The Police Force Football Team were a founding member of the 2002 B-League. They withdrew before the 2003 season started, and it was not until 2011 that they reformed, only losing to Rimba Star FC for a qualifying spot in the 2011 Brunei Premier League II that year.

After the reformation of the football pyramid by the newly formed NFABD, MS PDB FT finished third in their group at the 2011–12 Brunei National Football League, enabling them to play in the 2012–13 Brunei Super League. The opening match of the league was the Bruneian version of the Singaporean Uniformed Derby: MS ABDB FT against MS PDB FT on 14 December and it ended 2–1 to the Army-men.
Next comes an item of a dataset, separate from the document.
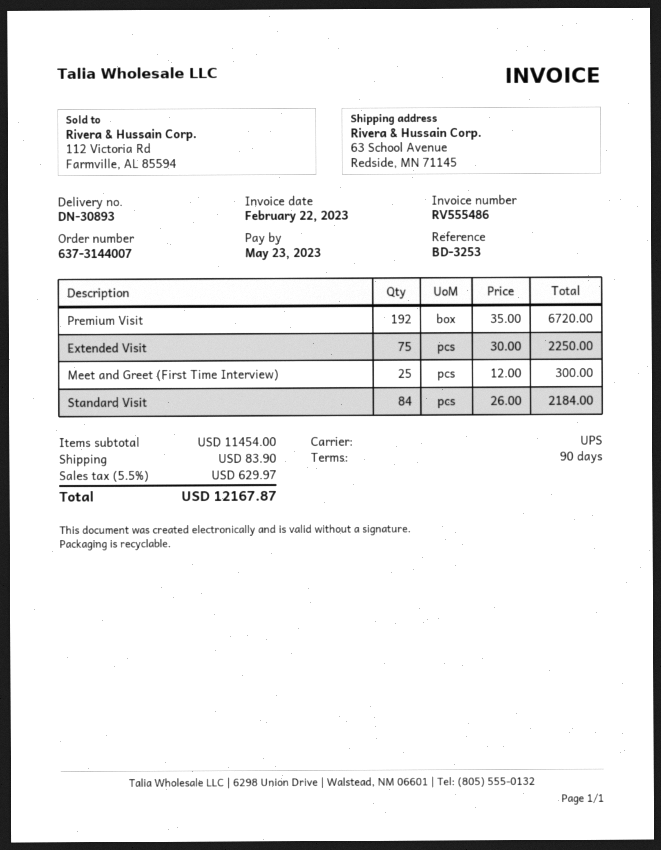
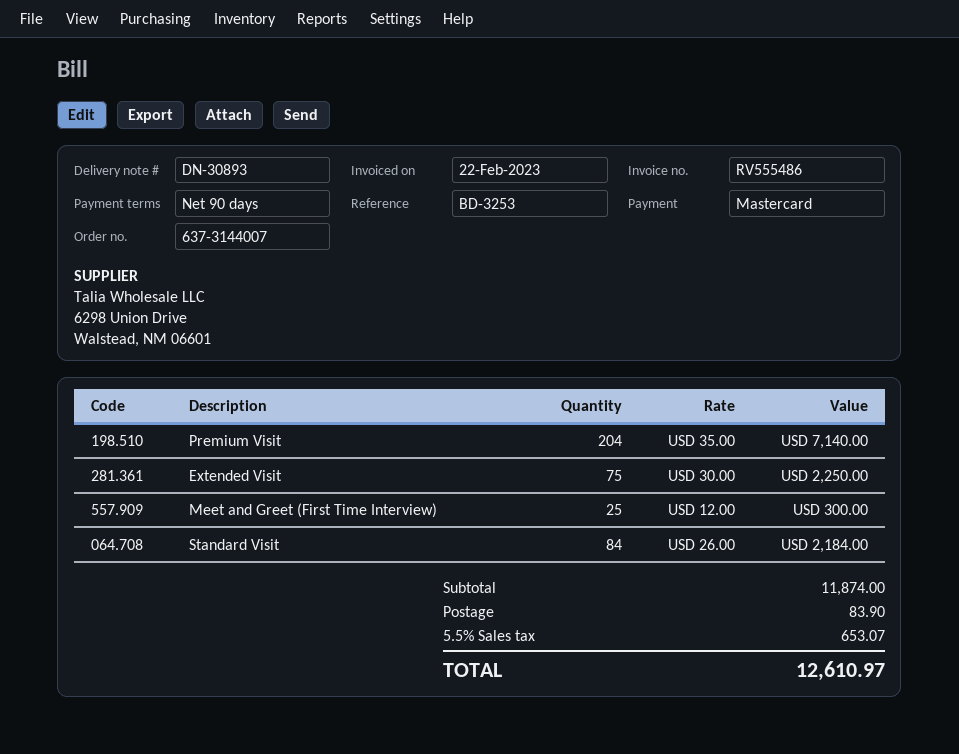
Premium Visit: 192 x 35.00 = 6720.00 -> 204 x 35.00 = 7140.00
subtotal: 11454.00 -> 11874.00
tax: 5.5% = 629.97 -> 5.5% = 653.07
total: 12167.87 -> 12610.97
As of 2023, the team has firmly kept its top-flight status for the last eight campaigns. They have also been losing finalists of the Brunei FA Cup in 2017–18 and 2018–19.

===Current squad===

| No. | Pos. | Nation | Player |
|---|---|---|---|
| 1 | GK | BRU | Salman Sinchun |
| 2 | DF | BRU | Haziq Baihaqi Abdullah |
| 3 | DF | BRU | Zulkhairi Salleh |
| 4 | DF | BRU | Raezarizal Radimas |
| 5 | DF | BRU | Amiruddin Jamaluddin |
| 6 | DF | BRU | Asri Abdul Hakim |
| 7 | MF | BRU | Fazizzul Hussin (captain) |
| 8 | MF | BRU | Nizamuddin Ismail |
| 9 | FW | BRU | Nur Yamin Mohammad |
| 10 | FW | BRU | Nazirrudin Ismail |
| 11 | MF | BRU | Nazirul Arsat |
| 12 | FW | BRU | Rozandy Anak Bujang |
| 13 | MF | BRU | Aidil Ezwandy Anak Akit |
| 14 | FW | BRU | Alif Nazwan Muhammad |

| No. | Pos. | Nation | Player |
|---|---|---|---|
| 15 | DF | BRU | Abdul Hafiz Ahmad |
| 17 | MF | BRU | Na'im Tarif |
| 18 | MF | BRU | Abdul Wadud Ramli |
| 19 | DF | BRU | Norhanif Radzuan |
| 21 | FW | BRU | Abdul Muiz Shahrizan |
| 23 | DF | BRU | Khairul Haq Jumat |
| 24 | GK | BRU | Yusri Yussof |
| 25 | GK | BRU | Abdul Hafiz Awang Ahmad |
| 26 | MF | BRU | Syahrul Iman Abdur Rahmani |
| 27 | DF | BRU | George Alvin Anak Degat |
| 28 | MF | BRU | Sayzwan Mohammad |
| 29 | GK | BRU | Akmal Hakim Suhut |
| 30 | GK | BRU | Mu'izzuddin Ismail |

==See also==
- Royal Brunei Armed Forces Sports Council
- Sport in Brunei
- Brunei Rugby Football Union
- Ministry of Culture, Youth and Sports (Brunei)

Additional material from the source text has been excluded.